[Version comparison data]
--

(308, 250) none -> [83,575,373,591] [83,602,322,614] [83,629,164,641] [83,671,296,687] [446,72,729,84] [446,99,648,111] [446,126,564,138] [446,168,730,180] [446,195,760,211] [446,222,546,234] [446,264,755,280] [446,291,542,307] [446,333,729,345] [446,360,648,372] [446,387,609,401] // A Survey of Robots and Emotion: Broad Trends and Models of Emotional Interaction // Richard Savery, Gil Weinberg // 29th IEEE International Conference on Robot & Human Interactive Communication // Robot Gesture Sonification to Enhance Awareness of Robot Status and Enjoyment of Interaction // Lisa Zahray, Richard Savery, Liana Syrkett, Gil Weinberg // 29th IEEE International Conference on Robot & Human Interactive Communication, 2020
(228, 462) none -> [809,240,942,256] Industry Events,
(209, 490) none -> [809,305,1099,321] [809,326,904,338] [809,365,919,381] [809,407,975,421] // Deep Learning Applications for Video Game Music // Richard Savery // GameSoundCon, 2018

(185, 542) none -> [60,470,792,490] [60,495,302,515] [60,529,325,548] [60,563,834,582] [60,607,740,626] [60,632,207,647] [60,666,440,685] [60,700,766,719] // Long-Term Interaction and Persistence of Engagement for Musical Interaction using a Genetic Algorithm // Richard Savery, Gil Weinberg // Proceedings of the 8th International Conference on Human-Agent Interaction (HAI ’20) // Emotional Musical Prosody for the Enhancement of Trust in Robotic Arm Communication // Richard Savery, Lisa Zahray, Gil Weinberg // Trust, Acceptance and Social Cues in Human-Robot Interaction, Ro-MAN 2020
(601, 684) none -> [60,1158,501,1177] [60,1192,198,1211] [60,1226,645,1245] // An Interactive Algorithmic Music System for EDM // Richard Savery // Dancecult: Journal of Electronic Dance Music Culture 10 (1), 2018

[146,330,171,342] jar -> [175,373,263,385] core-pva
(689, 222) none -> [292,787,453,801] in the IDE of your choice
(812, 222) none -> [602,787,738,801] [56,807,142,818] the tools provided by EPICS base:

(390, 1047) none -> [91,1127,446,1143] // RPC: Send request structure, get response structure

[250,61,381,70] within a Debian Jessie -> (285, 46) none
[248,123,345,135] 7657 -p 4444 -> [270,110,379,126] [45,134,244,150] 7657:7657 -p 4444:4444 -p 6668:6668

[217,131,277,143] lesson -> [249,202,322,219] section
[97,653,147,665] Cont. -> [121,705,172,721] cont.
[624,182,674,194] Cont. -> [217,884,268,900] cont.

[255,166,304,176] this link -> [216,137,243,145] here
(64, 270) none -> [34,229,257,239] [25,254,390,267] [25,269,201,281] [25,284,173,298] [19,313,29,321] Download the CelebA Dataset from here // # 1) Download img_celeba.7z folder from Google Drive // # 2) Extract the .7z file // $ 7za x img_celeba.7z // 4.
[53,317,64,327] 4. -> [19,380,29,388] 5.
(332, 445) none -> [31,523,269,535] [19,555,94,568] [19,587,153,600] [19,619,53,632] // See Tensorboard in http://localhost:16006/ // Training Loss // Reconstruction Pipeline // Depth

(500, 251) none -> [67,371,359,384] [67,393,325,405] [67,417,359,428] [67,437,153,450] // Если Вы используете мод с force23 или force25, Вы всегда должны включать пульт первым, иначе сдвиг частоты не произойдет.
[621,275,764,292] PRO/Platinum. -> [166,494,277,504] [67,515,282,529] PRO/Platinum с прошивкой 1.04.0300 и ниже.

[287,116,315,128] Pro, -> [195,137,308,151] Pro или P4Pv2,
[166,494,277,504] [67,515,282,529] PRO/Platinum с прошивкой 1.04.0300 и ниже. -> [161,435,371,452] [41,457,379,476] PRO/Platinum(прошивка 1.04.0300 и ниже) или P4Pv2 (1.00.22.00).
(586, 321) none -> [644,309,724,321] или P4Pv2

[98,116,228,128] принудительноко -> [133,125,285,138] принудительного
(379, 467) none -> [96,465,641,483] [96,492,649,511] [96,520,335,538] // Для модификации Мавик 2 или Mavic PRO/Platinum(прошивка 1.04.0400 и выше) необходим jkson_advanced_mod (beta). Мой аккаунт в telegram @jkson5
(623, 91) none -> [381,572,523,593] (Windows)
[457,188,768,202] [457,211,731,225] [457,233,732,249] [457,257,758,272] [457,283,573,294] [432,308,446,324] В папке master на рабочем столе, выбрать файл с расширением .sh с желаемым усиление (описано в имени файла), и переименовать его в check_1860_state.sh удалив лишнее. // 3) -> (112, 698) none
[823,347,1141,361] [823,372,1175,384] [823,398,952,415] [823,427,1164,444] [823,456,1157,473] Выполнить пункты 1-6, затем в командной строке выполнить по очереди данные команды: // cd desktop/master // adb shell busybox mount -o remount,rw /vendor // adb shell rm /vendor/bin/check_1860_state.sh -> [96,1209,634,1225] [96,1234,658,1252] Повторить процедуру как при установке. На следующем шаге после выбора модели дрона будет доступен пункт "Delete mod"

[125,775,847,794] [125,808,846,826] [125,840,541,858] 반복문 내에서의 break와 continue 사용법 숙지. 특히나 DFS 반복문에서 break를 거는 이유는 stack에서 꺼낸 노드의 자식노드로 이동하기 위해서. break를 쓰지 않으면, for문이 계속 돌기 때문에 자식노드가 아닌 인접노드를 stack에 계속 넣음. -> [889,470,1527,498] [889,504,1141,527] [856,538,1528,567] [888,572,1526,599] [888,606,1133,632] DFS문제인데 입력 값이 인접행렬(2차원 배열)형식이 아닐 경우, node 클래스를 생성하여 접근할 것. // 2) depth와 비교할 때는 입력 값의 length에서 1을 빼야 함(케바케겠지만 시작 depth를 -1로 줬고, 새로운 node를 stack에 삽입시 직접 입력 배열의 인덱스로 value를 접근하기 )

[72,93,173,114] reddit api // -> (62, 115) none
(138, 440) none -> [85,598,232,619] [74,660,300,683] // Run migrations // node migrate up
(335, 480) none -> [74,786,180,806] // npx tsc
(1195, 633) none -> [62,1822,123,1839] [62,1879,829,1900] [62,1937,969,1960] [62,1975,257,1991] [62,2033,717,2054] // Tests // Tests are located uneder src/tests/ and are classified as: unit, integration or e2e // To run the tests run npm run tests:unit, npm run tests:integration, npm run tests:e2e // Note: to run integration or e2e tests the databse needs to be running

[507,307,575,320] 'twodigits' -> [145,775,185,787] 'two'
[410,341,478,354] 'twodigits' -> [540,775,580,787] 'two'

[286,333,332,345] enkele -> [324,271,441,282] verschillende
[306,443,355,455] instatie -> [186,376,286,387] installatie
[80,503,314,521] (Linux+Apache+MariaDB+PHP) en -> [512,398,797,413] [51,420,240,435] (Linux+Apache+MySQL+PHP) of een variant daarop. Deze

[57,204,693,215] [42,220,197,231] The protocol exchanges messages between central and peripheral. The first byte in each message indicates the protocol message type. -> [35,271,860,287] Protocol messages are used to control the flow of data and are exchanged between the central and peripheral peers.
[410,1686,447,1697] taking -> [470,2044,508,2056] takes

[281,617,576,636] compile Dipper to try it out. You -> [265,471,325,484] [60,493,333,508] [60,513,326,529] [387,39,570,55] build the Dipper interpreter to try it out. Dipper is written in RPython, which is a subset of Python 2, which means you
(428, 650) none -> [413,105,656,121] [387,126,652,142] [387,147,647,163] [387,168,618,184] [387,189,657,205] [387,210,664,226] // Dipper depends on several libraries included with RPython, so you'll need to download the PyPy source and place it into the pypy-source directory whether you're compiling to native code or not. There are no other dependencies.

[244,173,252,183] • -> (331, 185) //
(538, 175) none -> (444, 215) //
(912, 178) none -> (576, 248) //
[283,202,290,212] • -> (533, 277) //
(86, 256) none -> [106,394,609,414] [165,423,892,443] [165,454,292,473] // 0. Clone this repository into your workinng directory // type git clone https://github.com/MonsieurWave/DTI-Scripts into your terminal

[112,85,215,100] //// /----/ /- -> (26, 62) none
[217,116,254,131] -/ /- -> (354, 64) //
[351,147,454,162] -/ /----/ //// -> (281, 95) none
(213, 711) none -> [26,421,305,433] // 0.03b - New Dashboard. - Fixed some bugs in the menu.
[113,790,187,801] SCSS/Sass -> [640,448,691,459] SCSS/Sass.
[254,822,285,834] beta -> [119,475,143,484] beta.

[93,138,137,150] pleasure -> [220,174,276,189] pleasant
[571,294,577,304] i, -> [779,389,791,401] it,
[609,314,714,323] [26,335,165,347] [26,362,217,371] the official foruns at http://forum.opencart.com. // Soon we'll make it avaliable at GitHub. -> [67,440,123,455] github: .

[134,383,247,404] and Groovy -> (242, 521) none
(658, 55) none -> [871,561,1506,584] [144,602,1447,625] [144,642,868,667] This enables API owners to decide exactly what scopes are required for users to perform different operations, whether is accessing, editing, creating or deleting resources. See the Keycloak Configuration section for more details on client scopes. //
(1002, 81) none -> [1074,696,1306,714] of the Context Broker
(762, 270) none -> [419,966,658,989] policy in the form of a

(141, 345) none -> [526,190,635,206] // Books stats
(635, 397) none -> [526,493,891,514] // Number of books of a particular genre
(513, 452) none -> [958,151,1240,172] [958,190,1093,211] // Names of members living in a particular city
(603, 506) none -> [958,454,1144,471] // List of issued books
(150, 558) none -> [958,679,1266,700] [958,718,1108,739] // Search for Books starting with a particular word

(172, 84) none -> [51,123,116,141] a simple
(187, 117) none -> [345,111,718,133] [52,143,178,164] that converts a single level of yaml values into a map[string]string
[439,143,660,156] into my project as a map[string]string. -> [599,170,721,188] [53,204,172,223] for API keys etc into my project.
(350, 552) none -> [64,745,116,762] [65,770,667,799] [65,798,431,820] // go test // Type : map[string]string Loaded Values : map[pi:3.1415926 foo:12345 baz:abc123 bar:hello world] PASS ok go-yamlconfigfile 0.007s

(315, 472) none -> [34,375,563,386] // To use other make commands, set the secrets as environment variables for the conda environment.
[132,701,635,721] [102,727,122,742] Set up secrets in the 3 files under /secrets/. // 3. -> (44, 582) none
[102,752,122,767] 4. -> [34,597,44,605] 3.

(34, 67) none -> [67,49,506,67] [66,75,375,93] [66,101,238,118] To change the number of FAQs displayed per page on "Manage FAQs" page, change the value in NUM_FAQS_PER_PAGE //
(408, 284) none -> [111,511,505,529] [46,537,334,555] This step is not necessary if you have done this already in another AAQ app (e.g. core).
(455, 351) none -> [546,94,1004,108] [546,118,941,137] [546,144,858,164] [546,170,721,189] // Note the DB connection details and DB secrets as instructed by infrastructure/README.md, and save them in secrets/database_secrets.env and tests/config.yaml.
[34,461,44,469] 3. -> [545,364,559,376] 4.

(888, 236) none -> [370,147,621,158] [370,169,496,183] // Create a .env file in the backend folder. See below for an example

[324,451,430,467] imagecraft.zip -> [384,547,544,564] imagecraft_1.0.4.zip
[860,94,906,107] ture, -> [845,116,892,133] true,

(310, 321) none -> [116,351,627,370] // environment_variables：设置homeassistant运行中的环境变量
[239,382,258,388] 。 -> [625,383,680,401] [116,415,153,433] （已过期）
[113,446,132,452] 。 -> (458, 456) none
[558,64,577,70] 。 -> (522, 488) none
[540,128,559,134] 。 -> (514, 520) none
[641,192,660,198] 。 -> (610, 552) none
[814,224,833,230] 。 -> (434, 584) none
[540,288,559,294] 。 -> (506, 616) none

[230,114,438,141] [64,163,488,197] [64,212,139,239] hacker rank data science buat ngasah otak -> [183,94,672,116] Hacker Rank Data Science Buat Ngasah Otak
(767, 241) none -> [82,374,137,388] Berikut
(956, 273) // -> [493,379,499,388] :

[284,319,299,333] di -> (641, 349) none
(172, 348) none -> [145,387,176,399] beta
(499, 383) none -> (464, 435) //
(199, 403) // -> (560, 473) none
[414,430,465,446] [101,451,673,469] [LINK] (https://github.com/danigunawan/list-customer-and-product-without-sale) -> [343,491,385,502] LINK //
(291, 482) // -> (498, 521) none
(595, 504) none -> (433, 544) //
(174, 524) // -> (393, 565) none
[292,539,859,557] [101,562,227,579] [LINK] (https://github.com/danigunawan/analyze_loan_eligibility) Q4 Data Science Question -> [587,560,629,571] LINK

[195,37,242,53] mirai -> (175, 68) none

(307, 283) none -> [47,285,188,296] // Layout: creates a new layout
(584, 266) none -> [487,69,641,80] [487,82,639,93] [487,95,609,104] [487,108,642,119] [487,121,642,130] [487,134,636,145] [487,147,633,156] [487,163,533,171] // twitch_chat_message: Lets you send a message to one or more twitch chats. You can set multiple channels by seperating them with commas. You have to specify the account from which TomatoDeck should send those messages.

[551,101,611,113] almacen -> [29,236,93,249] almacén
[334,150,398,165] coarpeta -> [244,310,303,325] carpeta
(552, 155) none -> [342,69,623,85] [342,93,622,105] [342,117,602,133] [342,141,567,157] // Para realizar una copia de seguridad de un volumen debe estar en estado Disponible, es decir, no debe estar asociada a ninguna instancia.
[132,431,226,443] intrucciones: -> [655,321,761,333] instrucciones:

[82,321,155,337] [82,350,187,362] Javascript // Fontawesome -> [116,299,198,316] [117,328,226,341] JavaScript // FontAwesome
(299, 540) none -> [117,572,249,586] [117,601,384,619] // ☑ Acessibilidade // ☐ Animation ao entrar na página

--

What lines above contain "прошивкой"? Copy them out.

[621,275,764,292] PRO/Platinum. -> [166,494,277,504] [67,515,282,529] PRO/Platinum с прошивкой 1.04.0300 и ниже.
[166,494,277,504] [67,515,282,529] PRO/Platinum с прошивкой 1.04.0300 и ниже. -> [161,435,371,452] [41,457,379,476] PRO/Platinum(прошивка 1.04.0300 и ниже) или P4Pv2 (1.00.22.00).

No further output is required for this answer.